Novices, by contrast, are at risk of skipping foundational stages. They are placed in a position of “orchestration” without having learned the instruments.

This distinction is crucial for training, onboarding and education policies.

AI as Tutor, Not as Substitute

The most constructive part of the video is not the warning, but the alternative.

AI can support learning if it is deliberately constrained to:

  • propose exercises,
  • guide reflection,
  • delay answers,
  • adapt difficulty,
  • encourage error analysis.

Research on intelligent tutoring systems supports this approach. When AI is designed to promote active engagement, manage cognitive load and reinforce a growth mindset, learning outcomes can improve significantly.

However, these results depend on pedagogical design, not on the tool alone.

Left unstructured, learners tend to exploit AI for immediate answers. Learning requires friction, and AI does not impose it naturally.

A Structural Challenge for Education and Organisations

This creates a paradox.

AI is, in theory, an egalitarian tool. In practice, it may increase inequality:

  • between those who understand how learning works,
  • and those who prioritise immediate output.

The same applies to organisations. Those that optimise short-term productivity at the expense of employee learning may erode their long-term competence base.

Learning is not a by-product of performance. It is a condition for sustainable performance.

Choosing Effort Over Ease

The central message of the video is not anti-technology. It is a reminder of a basic principle:

It is effort that shapes the brain, not results.

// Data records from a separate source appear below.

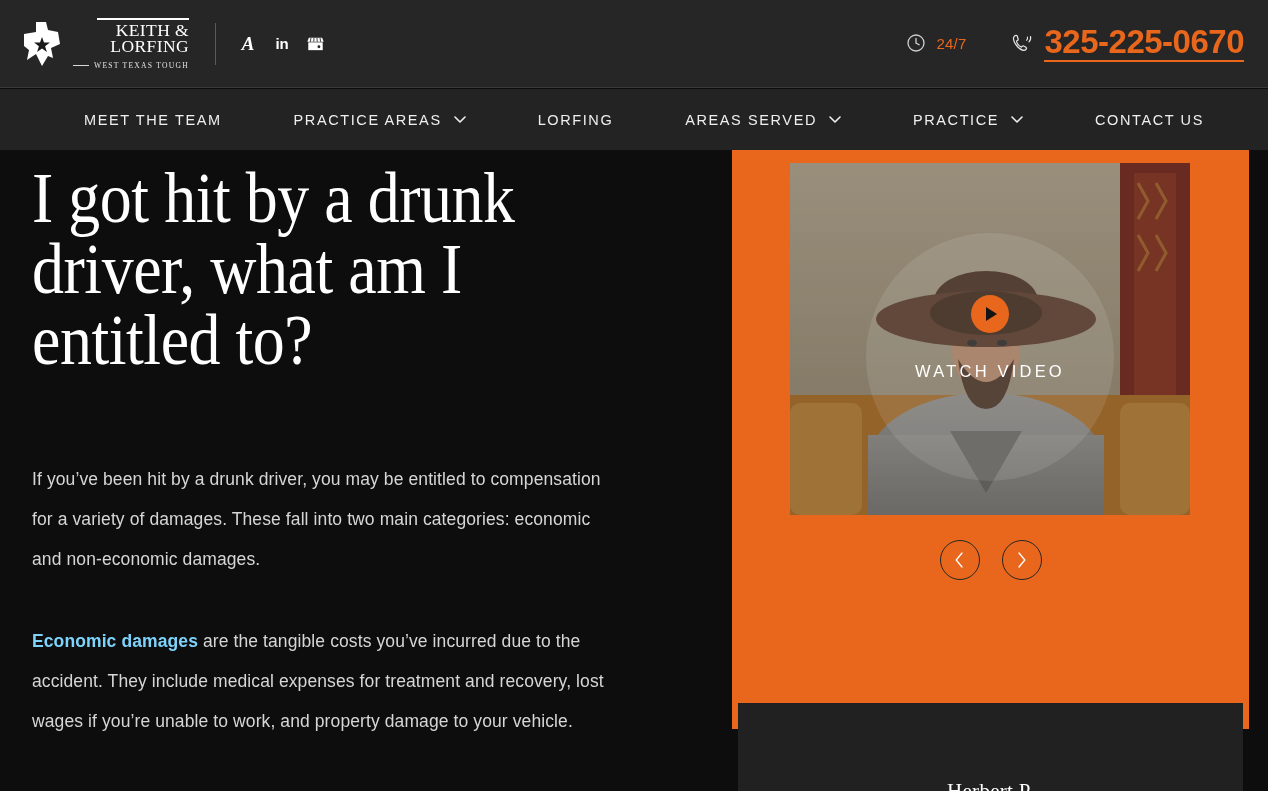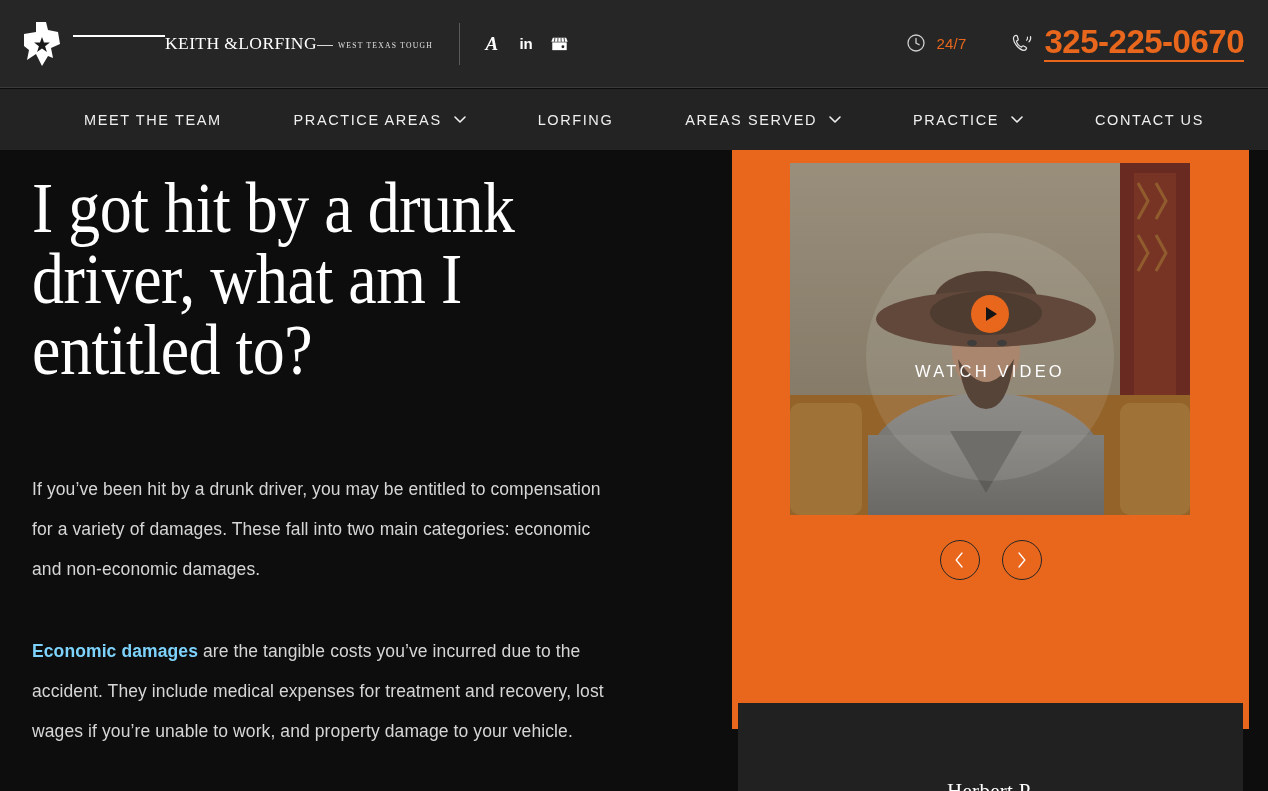--- a/index.html
+++ b/index.html
@@ -14,21 +14,21 @@
   
   .header {
     position: absolute; top: 0; left: 0; width: 1268px; height: 88px;
     background: #262626;
     display: flex; align-items: center;
     border-bottom: 1px solid #3a3a3a;
   }
   .brand-block { display: flex; align-items: center; padding-left: 22px; }
   .logo { display: flex; align-items: center; gap: 9px; }
   .logo-mark { width: 42px; height: 48px; display: block; }
-  .logo-type { display: flex; flex-direction: row; align-items: flex-start; }
+  .logo-type { display: flex; flex-direction: column; align-items: flex-end; }
   .logo-rule-top {
     width: 92px; height: 2px; background: #ffffff; margin-bottom: 2px;
   }
   .logo-name {
     font-family: "Liberation Serif", serif;
     color: #ffffff; font-size: 17.5px; line-height: 16.5px;
     letter-spacing: 0.4px; font-weight: 400;
     white-space: nowrap;
   }
   .logo-tag-row { display: flex; align-items: center; gap: 5px; margin-top: 6px; }
@@ -81,21 +81,21 @@
   .nav-item {
     display: flex; align-items: center; gap: 12px;
     color: #efefef; font-size: 14.5px; letter-spacing: 1.6px;
     cursor: pointer; white-space: nowrap;
   }
   .caret { width: 12px; height: 7px; display: block; }
 
   
   .main { position: absolute; top: 150px; left: 0; width: 1268px; height: 641px; }
 
-  .left-col { position: absolute; left: 32px; top: 23px; width: 600px; }
+  .left-col { position: absolute; left: 32px; top: 13px; width: 600px; }
   .headline {
     font-family: "Liberation Serif", serif;
     color: #ffffff; font-size: 71px; line-height: 71px;
     font-weight: 400; letter-spacing: -0.5px;
     transform: scaleX(0.9); transform-origin: left top;
     width: 680px;
   }
   .body-copy {
     color: #d6d6d6; font-size: 17.5px; line-height: 40px; letter-spacing: 0.1px;
     width: 580px;

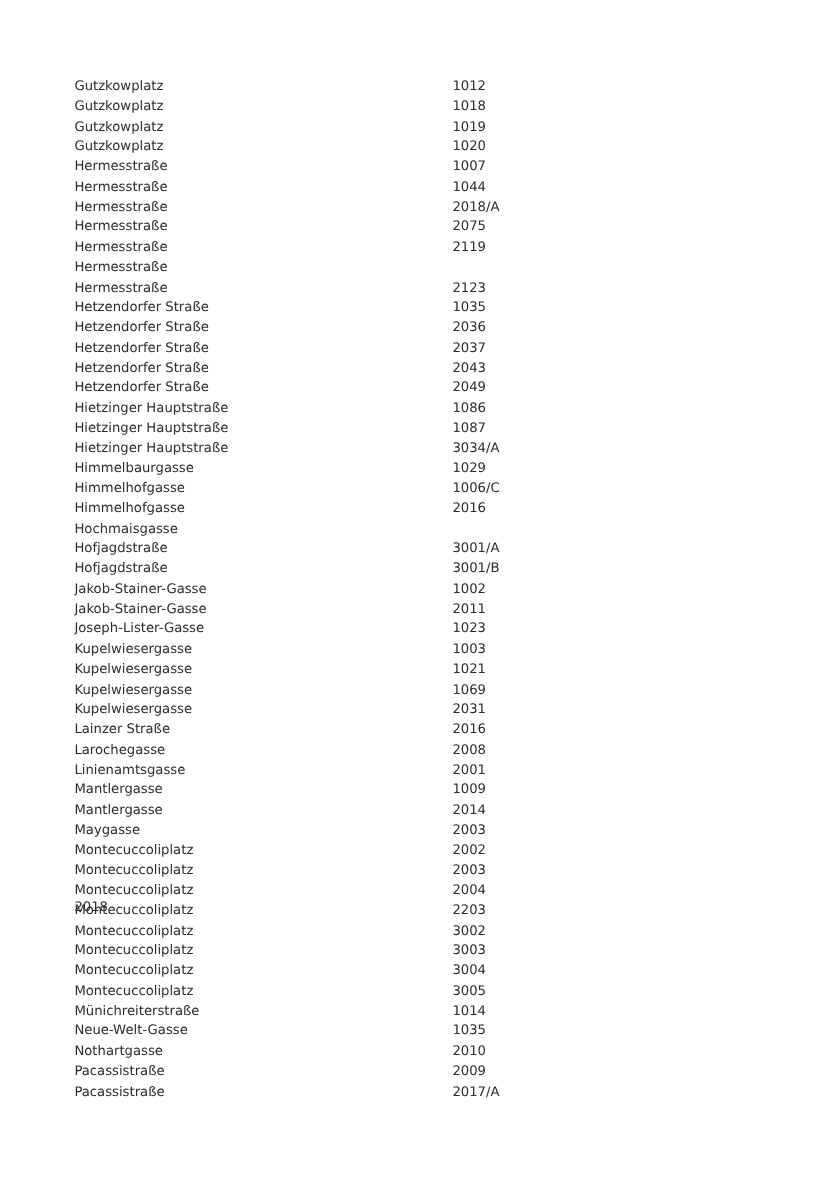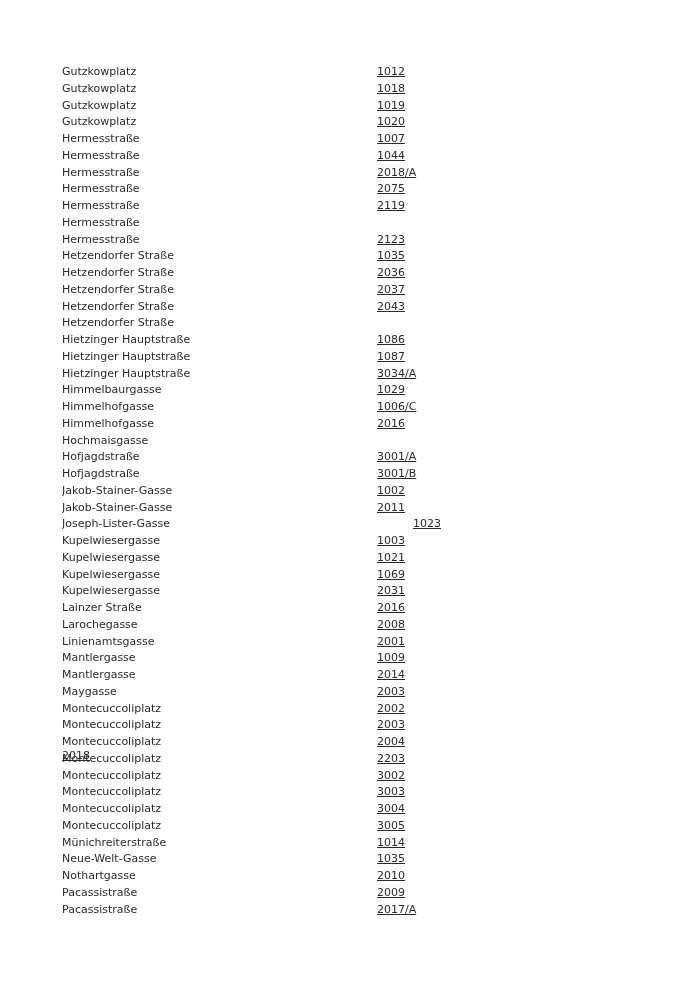--- a/index.html
+++ b/index.html
@@ -30,21 +30,20 @@
   }
   .cell-street {
     width: 315px;
     flex: 0 0 315px;
     white-space: nowrap;
     overflow: hidden;
   }
   .cell-number {
     flex: 1 1 auto;
     white-space: nowrap;
-    text-decoration: underline;
   }
 </style>
 </head>
 <body>
 
 <div class="street-list">
 
 <div class="row" style="display: flex;">
     <span class="cell-street">Gutzkowplatz</span>
     <span class="cell-number">1012</span>
@@ -99,20 +98,21 @@
     <div class="row" style="display: flex;">
     <span class="cell-street">Hetzendorfer Straße</span>
     <span class="cell-number">2037</span>
   </div>
     <div class="row" style="display: flex;">
     <span class="cell-street">Hetzendorfer Straße</span>
     <span class="cell-number">2043</span>
   </div>
     <div class="row" style="display: flex;">
     <span class="cell-street">Hetzendorfer Straße</span>
+    <span class="cell-number">2049</span>
   </div>
     <div class="row" style="display: flex;">
     <span class="cell-street">Hietzinger Hauptstraße</span>
     <span class="cell-number">1086</span>
   </div>
     <div class="row" style="display: flex;">
     <span class="cell-street">Hietzinger Hauptstraße</span>
     <span class="cell-number">1087</span>
   </div>
     <div class="row" style="display: flex;">
@@ -144,21 +144,21 @@
     <span class="cell-number">3001/B</span>
   </div>
     <div class="row" style="display: flex;">
     <span class="cell-street">Jakob-Stainer-Gasse</span>
     <span class="cell-number">1002</span>
   </div>
     <div class="row" style="display: flex;">
     <span class="cell-street">Jakob-Stainer-Gasse</span>
     <span class="cell-number">2011</span>
   </div>
-    <div class="row" style="display: flex; gap: 36px;">
+    <div class="row" style="display: flex;">
     <span class="cell-street">Joseph-Lister-Gasse</span>
     <span class="cell-number">1023</span>
   </div>
     <div class="row" style="display: flex;">
     <span class="cell-street">Kupelwiesergasse</span>
     <span class="cell-number">1003</span>
   </div>
     <div class="row" style="display: flex;">
     <span class="cell-street">Kupelwiesergasse</span>
     <span class="cell-number">1021</span>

For the first time in history, we have tools capable of removing almost all cognitive friction. Whether this becomes an opportunity or a liability depends on how consciously we choose to use them.

AI will not make us less intelligent.
But delegating thinking systematically might.

The question is no longer whether AI is intelligent.
It is whether we are willing to remain so.

References (non-exhaustive)

  • Bjork, R. A., & Bjork, E. L. (2011). Making things hard on yourself, but in a good way: Creating desirable difficulties to enhance learning.
  • Kandel, E. R. et al. (2021). Principles of Neural Science.
  • Sparrow, B., Liu, J., & Wegner, D. M. (2011). Google Effects on Memory: Cognitive Consequences of Having Information at Our Fingertips. Science.
  • Sweller, J. (2011). Cognitive Load Theory.
  • Dweck, C. (2006). Mindset: The New Psychology of Success.